Перебравшись через плетень, побежал по огородам. В темноте различил силуэты людей, крикнул:
— Ребята!
В ответ послышалась немецкая речь. Я взял левее и осторожно стал обходить гитлеровцев. В деревне уже бушевал пожар, и свет зарева расползался все дальше по сторонам. Нужно было спешить.
Только за околицей я наткнулся на наших бойцов.
— Где Веренич? — спросил я у Горячева.
— Он не вернулся.
— Кто еще не пришел?
— Все пришли, кроме Поповцева и Веренича.
Мы невольно посмотрели в сторону деревни. Там все сильнее разгорался бой. Гитлеровцы били друг друга…
— Тише. Кто-то идет, — сказал Горячев.
— Эй, друзья, командир здесь? — послышался из темноты голос Поповцева.
— Здесь. — ответил я.
Веренич и Поповцев рассказали, как искали меня. Когда они швырнули в гитлеровцев гранаты и побежали прочь, то подумали, что и я бегу вместе с ними, а потом ребята залегли и долго ждали меня. Их осветили ракетой, и они вынуждены были отстреливаться. Я проверил отряд. Только одного бойца легко ранило. Мы перекурили и двинулись в обратный путь.
На другой день по всей округе разнеслась молва о ночном бое. Люди говорили по-разному. Одни уверяли, что налетели десантники; другие доказывали, будто бы немцы напали на немцев.
Больше ста гитлеровских солдат и офицеров было убито в этом бою.
Фашистская печать жаловалась на несправедливое ведение войны, на то, что советские партизаны воюют якобы не по правилам…
Сравнивая действия русских партизан 1812 года и советских партизан 1942 года, гитлеровцы писали:
«…потерявшие дух, полузамерзшие, голодные, отупевшие, вслепую блуждавшие по суровой, холодной и чужой земле, наполеоновские гренадеры в лохмотьях и спешенные кирасиры Мюрата право же не были трудной добычею для лихих давыдовских конников и для мужицкой сермяжной пехоты Фигнера, с вилами и дрекольем.

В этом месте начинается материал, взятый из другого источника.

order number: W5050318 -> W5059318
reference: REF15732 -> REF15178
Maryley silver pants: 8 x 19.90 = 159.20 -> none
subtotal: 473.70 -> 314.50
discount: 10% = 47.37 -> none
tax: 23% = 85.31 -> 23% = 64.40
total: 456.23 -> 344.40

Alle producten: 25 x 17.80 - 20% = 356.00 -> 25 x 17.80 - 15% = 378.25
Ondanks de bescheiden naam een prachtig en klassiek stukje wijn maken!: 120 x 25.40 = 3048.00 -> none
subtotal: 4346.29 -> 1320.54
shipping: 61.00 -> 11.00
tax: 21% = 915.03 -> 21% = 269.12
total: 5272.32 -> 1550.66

Красные же партизаны — это двуногое зверье, остервенелое, головорезно-отважное, ненавидящее все, что только не Советская власть, коей они преданы с фанатизмом янычар. Таких партизан не надо гнать в бой наганом или же заградительным пулеметом. Они сами ищут боя, и каждый из них сам по себе политрук…»

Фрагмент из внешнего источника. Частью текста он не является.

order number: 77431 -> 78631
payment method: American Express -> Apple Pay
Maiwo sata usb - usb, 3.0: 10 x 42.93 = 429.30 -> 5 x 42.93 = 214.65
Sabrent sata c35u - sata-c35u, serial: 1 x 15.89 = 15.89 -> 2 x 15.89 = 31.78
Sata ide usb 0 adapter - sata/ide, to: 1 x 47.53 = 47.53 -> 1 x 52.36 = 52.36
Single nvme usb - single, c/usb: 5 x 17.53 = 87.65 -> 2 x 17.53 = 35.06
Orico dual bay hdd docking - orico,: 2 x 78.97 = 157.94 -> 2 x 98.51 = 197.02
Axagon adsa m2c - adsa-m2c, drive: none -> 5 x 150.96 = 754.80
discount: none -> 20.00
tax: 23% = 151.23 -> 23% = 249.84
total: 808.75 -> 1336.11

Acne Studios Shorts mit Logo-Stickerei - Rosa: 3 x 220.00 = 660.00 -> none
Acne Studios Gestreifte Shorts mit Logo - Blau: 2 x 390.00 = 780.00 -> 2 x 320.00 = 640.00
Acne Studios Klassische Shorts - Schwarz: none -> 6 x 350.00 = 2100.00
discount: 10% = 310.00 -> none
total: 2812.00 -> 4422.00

Да. Если вникнуть в слова фашистского писаки, то в них есть много верного.
Безграничная преданность народу, любовь к Родине, жгучая ненависть к врагу — вот что вело нас в бой, помогало переносить все лишения суровой партизанской жизни.
Еще в сорок первом году Коммунистическая партия обратилась к нам с призывом:
«Партизаны и партизанки! На Красную Армию и вас, ее помощников, смотрит весь мир, как на силу, способную уничтожить грабительские полчища немецко-фашистских захватчиков. Великая, ответственная миссия выпала на вашу долю. Будьте же достойными этой миссии!»

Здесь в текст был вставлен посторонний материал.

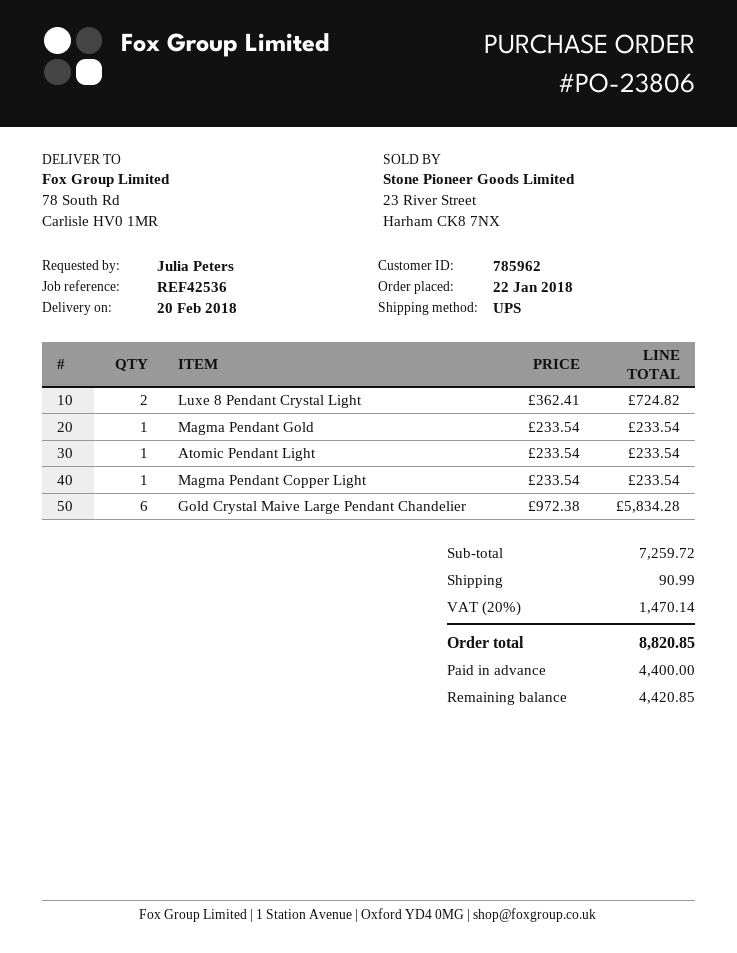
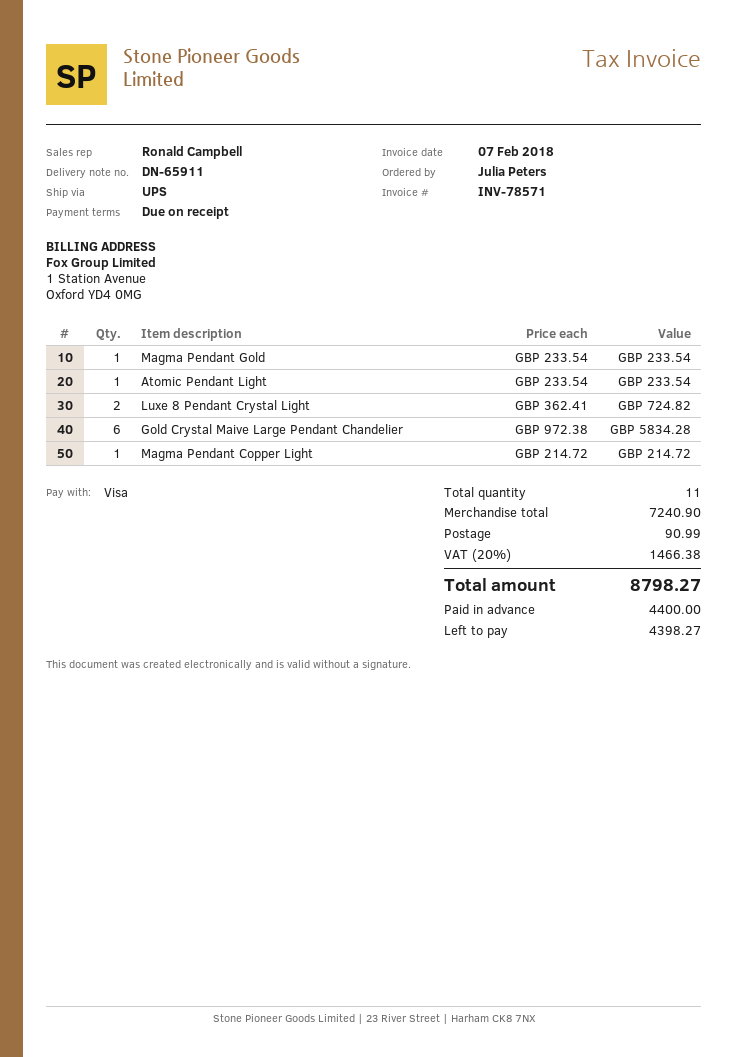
Magma Pendant Copper Light: 1 x 233.54 = 233.54 -> 1 x 214.72 = 214.72
subtotal: 7259.72 -> 7240.90
tax: 20% = 1470.14 -> 20% = 1466.38
total: 8820.85 -> 8798.27
balance: 4420.85 -> 4398.27

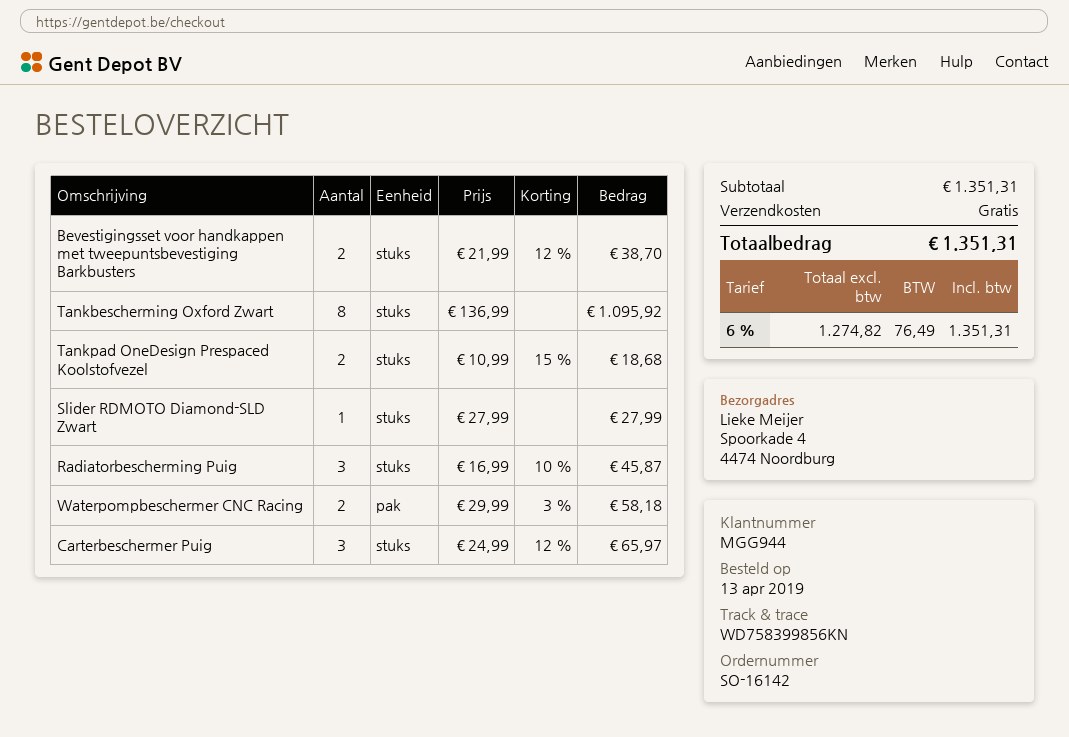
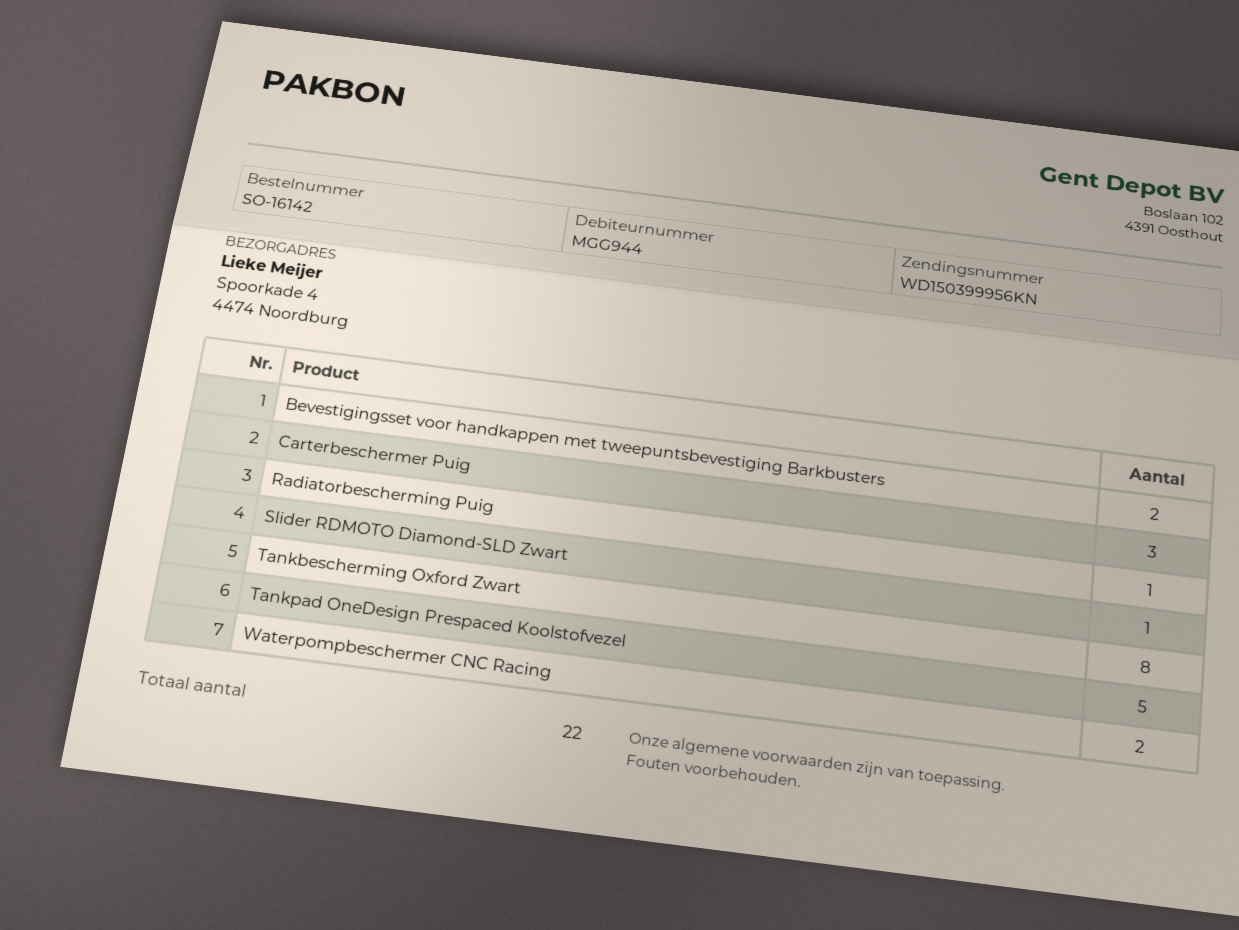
tracking number: WD758399856KN -> WD150399956KN
Tankpad OneDesign Prespaced Koolstofvezel: 2 -> 5
Radiatorbescherming Puig: 3 -> 1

И партизаны с честью выполнили наказ ленинской партии. Земля горела под ногами чужеземных захватчиков. Много урона нанесли народные мстители оккупантам. Летели взорванные мосты, вагоны, стальные железнодорожные пути, полыхали пламенем вражеские гарнизоны, от меткого партизанского огня гибли тысячи немецких солдат и офицеров! Партизаны действительно стали надежными и верными помощниками Красной Армии.
Действия партизан удручающе влияли на моральное состояние гитлеровских войск. Вот, например, что писал в своем дневнике убитый партизанами немецкий офицер:
«Здесь всюду и везде, в лесах и болотах, носятся тени мстителей. Это партизаны. Неожиданно, будто вырастая из-под земли, они нападают на нас, рубят, режут и исчезают, как дьяволы, проваливаясь в преисподнюю. Мстители преследуют нас на каждом шагу, и нет от них спасения. Сейчас я пишу дневник и с тревогой смотрю на заходящее солнце. Наступает ночь, и я чувствую, как из темноты неслышно ползут, подкрадываются тени, и меня охватывает леденящий ужас!»